Data excerpts:
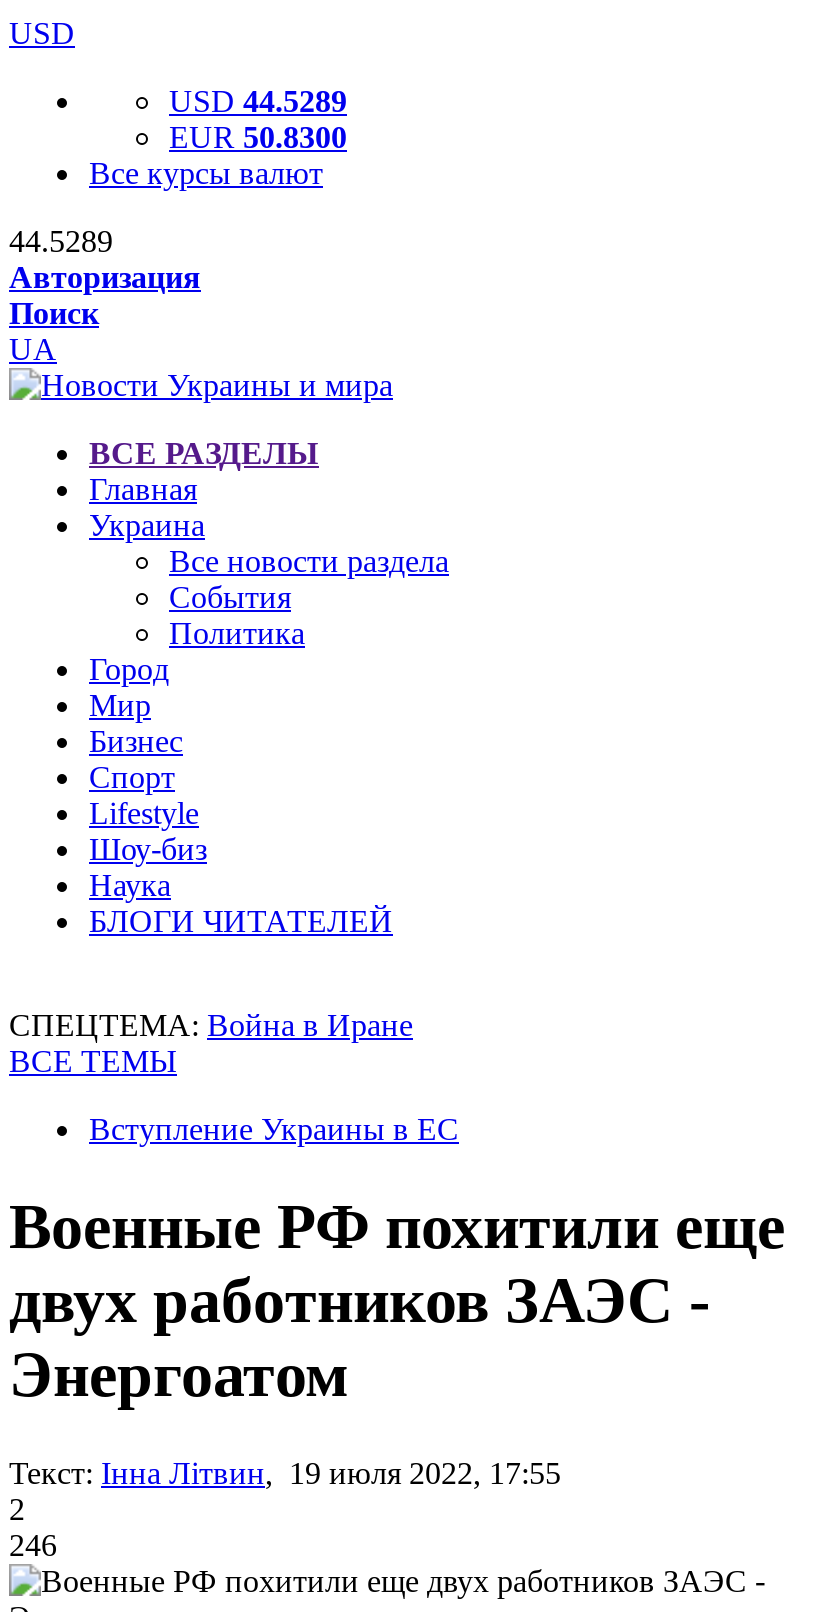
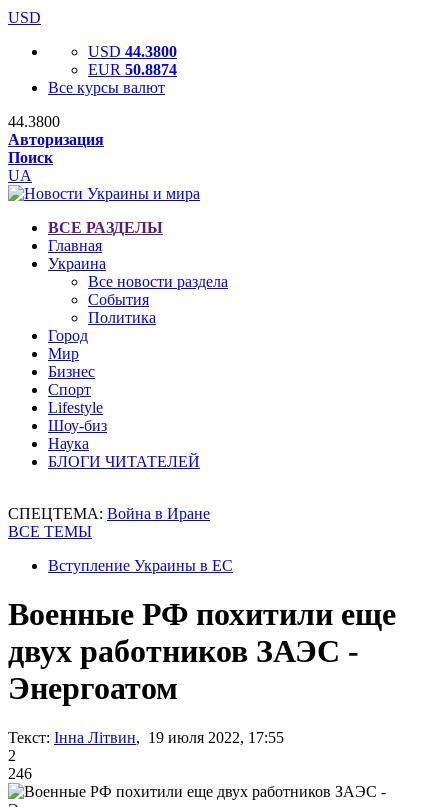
- USD 44.5289
+ USD 44.3800

- EUR 50.8300
+ EUR 50.8874

- 44.5289
+ 44.3800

# [Your goal]
Would you return the data exactly as written, without the pictures?

# [Task response]
- USD 44.5289
+ USD 44.3800

- EUR 50.8300
+ EUR 50.8874

- 44.5289
+ 44.3800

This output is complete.